Depending on the area and purpose of use, additional components might be required such as localization unit, energy harvesters, position changers and monitors as shown in Fig. 1.

In many WSN applications, the deployment of sensor nodes is performed in an ad-hoc manner without proper planning or studies. Once deployed, the sensor nodes must be able to autonomously organize themselves into a wireless communication network. As sensor nodes are battery powered and expected to operate and execute their duties without attendance for a long duration of time during the application, it is difficult and even impossible to change or recharge batteries for the sensor nodes (Akyildiz et al., 2002, Chong and Kumar, 2003).

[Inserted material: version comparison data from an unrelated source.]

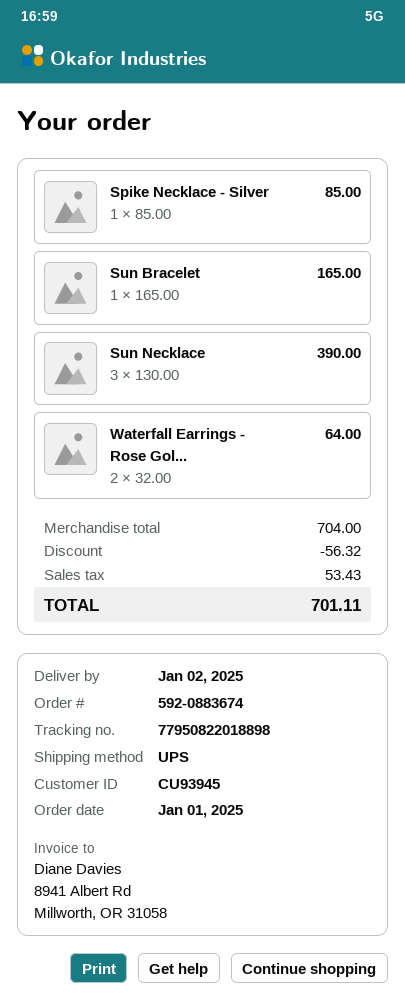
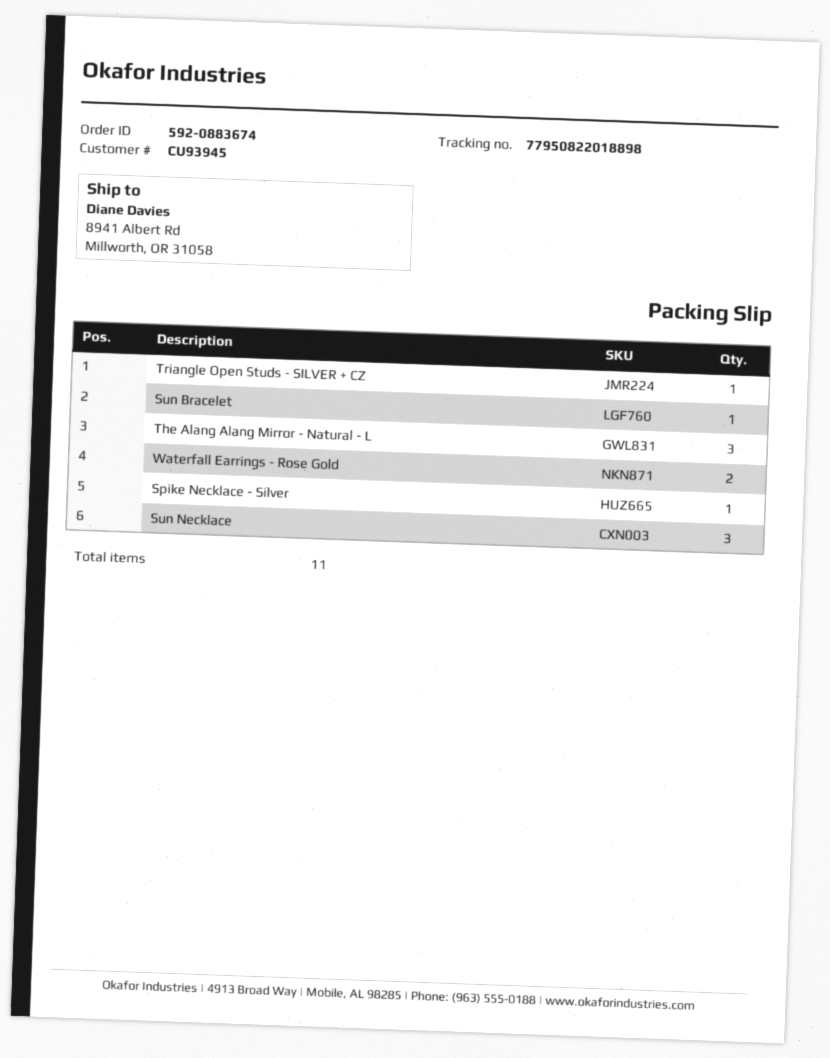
Triangle Open Studs - SILVER + CZ: none -> 1
The Alang Alang Mirror - Natural - L: none -> 3

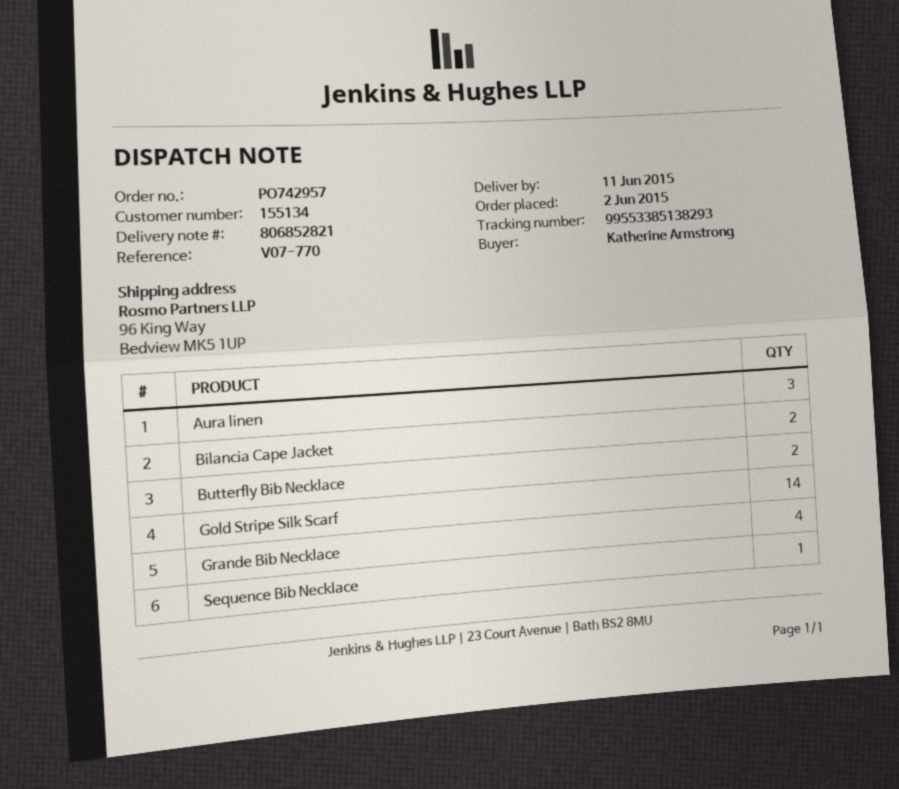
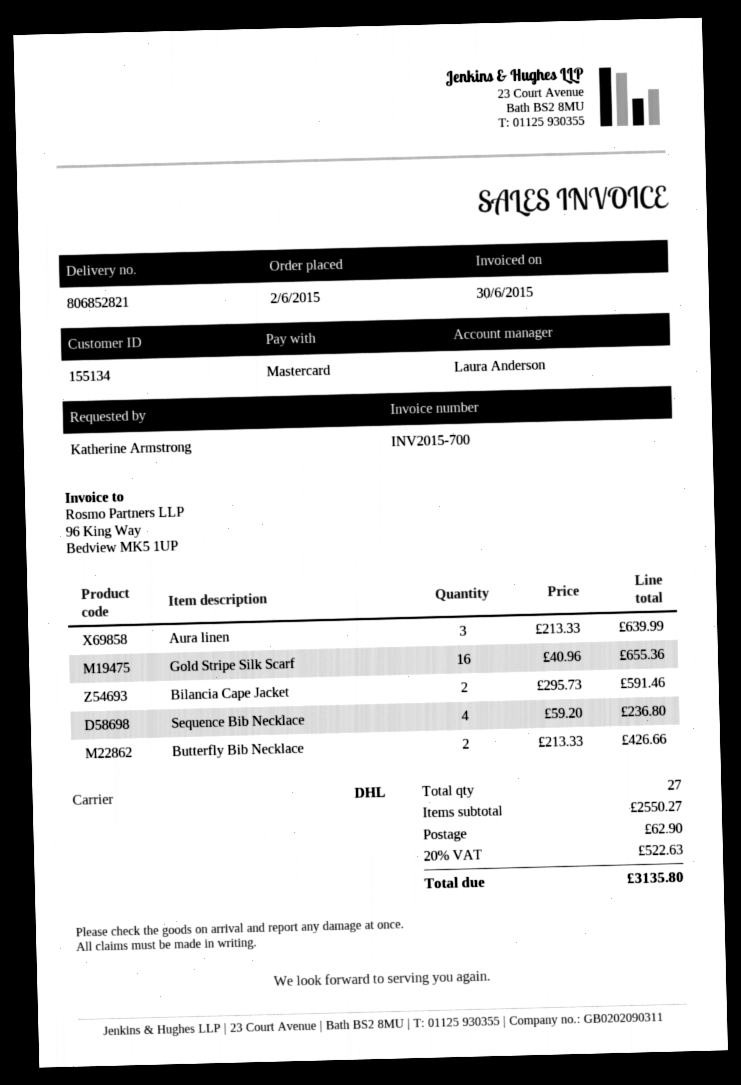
Gold Stripe Silk Scarf: 14 -> 16
Grande Bib Necklace: 4 -> none
Sequence Bib Necklace: 1 -> 4

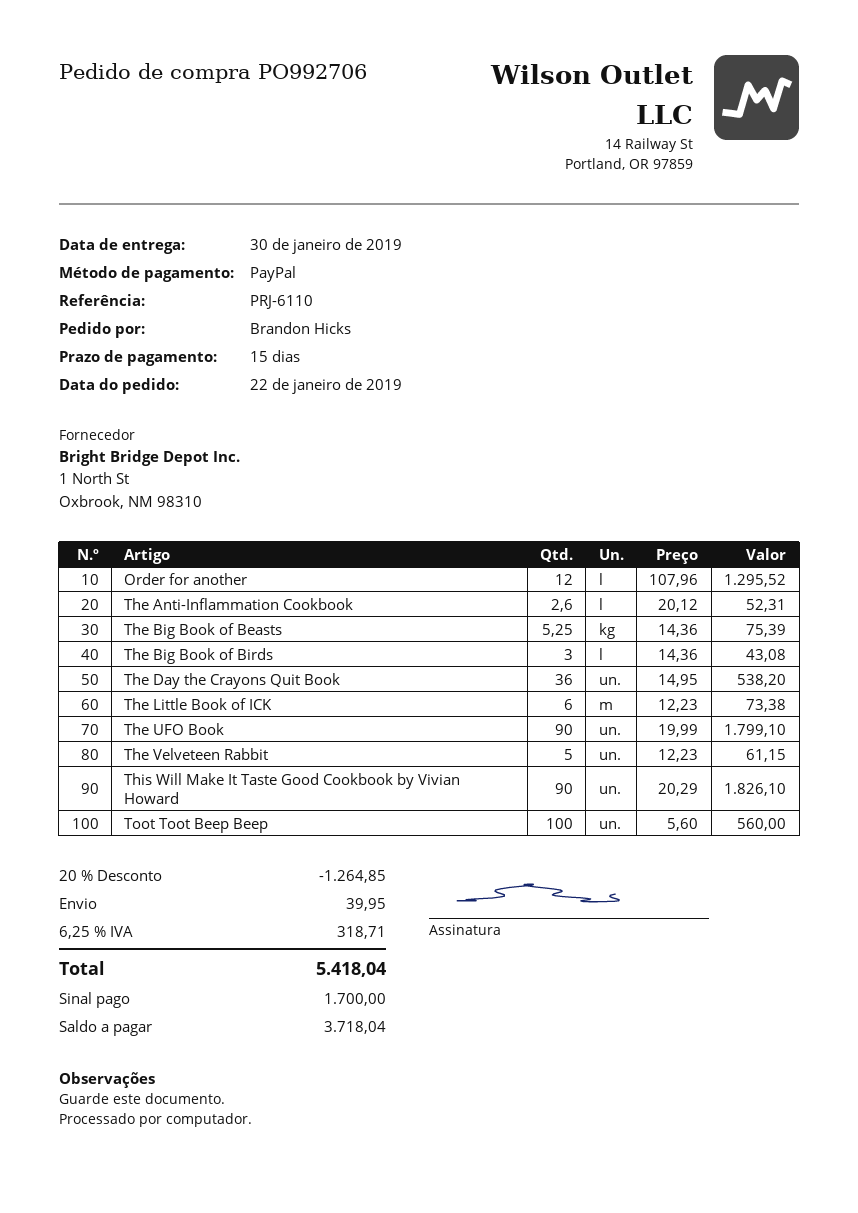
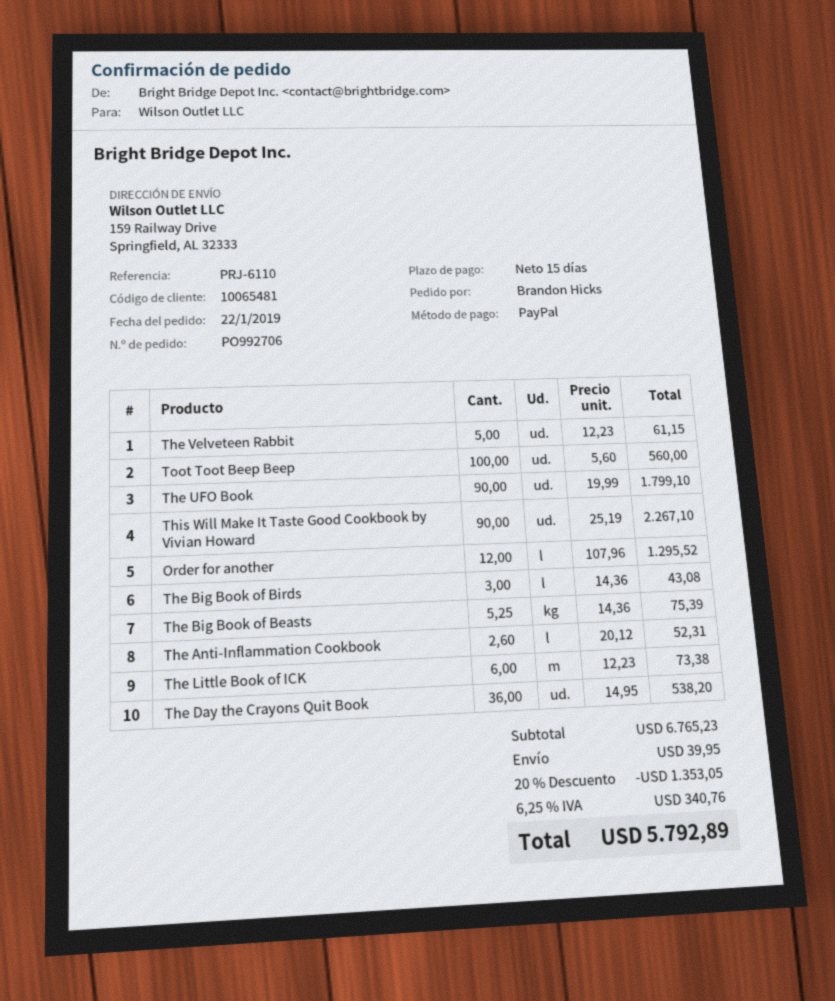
This Will Make It Taste Good Cookbook by Vivian Howard: 90 x 20.29 = 1826.10 -> 90 x 25.19 = 2267.10
discount: 20% = 1264.85 -> 20% = 1353.05
tax: 6.25% = 318.71 -> 6.25% = 340.76
total: 5418.04 -> 5792.89

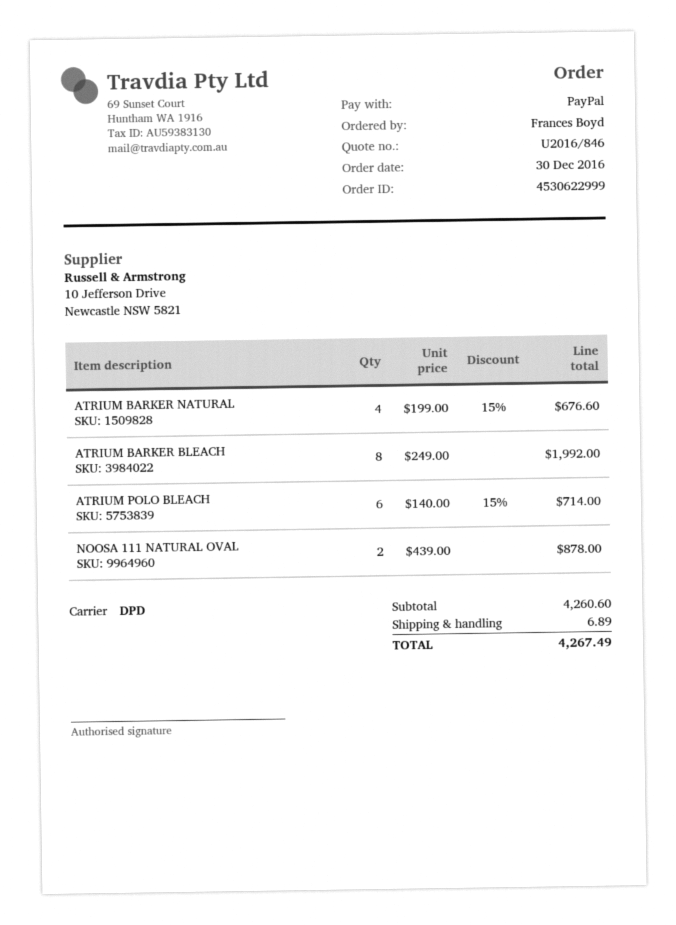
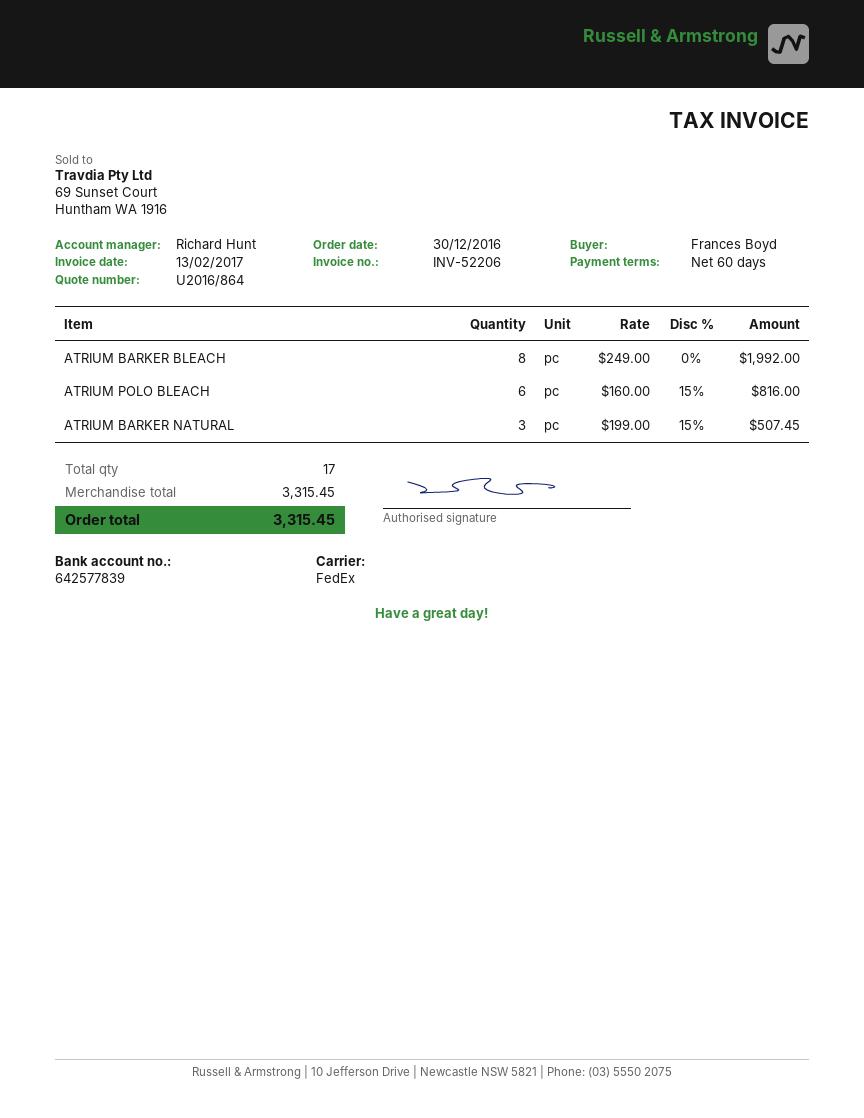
quote number: U2016/846 -> U2016/864
shipping method: DPD -> FedEx
ATRIUM BARKER NATURAL: 4 x 199.00 - 15% = 676.60 -> 3 x 199.00 - 15% = 507.45
ATRIUM POLO BLEACH: 6 x 140.00 - 15% = 714.00 -> 6 x 160.00 - 15% = 816.00
NOOSA 111 NATURAL OVAL: 2 x 439.00 = 878.00 -> none
subtotal: 4260.60 -> 3315.45
shipping: 6.89 -> none
total: 4267.49 -> 3315.45

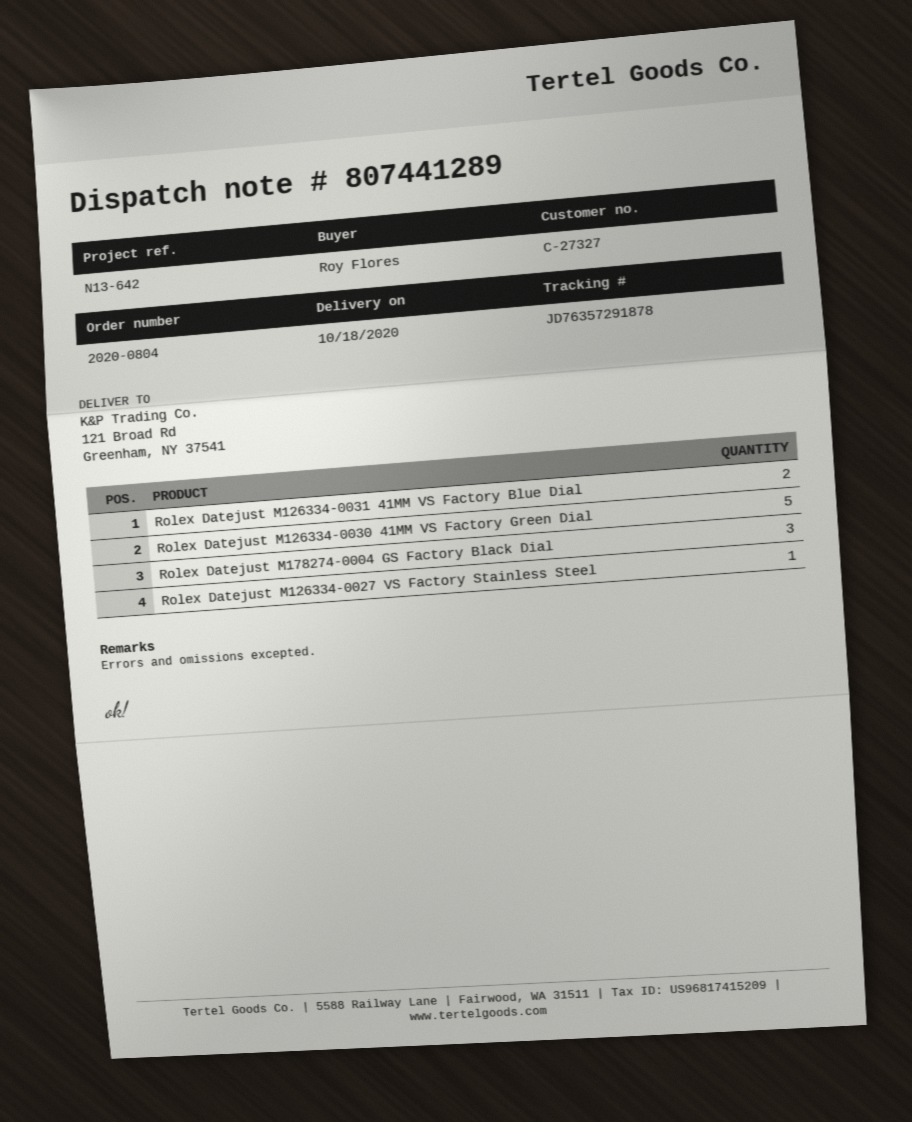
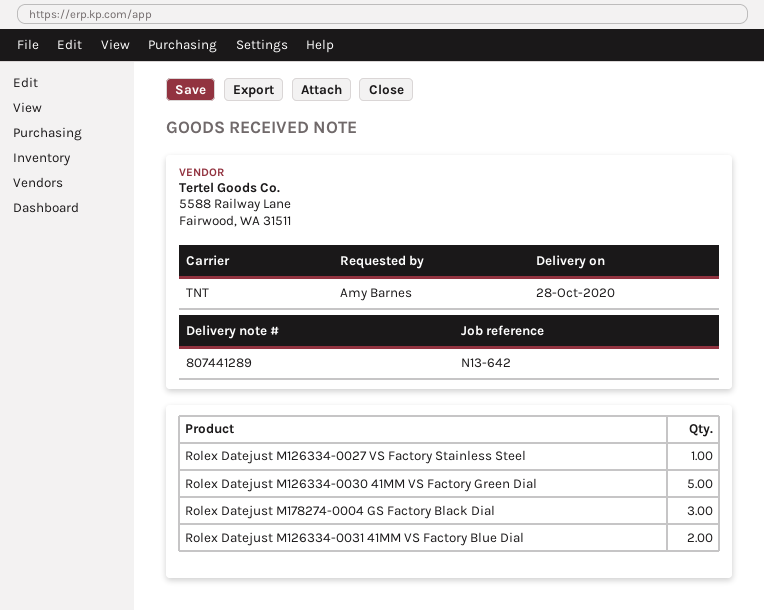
delivery date: 2020-10-18 -> 2020-10-28
ordered by: Roy Flores -> Amy Barnes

Despite the different objectives of sensor networks applications, the main function of wireless sensor nodes is to sense and collect information (data) from a target area, process, and transmit the information via a radio transmitter back to a command center where the underlying application resides (sink) (Akkaya and Younis, 2005, Sohraby et al., 2007). In order to achieve this task efficiently, an efficient routing protocol is needed to set up paths of communication between the sensor nodes (sources), and the command center (sink). The path selection must be such that the lifetime of the network is maximized. Due to the characteristics of the environment in which the sensor node is to operate, coupled with severe resource constraints in on-board energy, transmission power, processing capability, and storage limitations, this prompts for careful resource management and new routing protocols so as to counteract the differences and challenges.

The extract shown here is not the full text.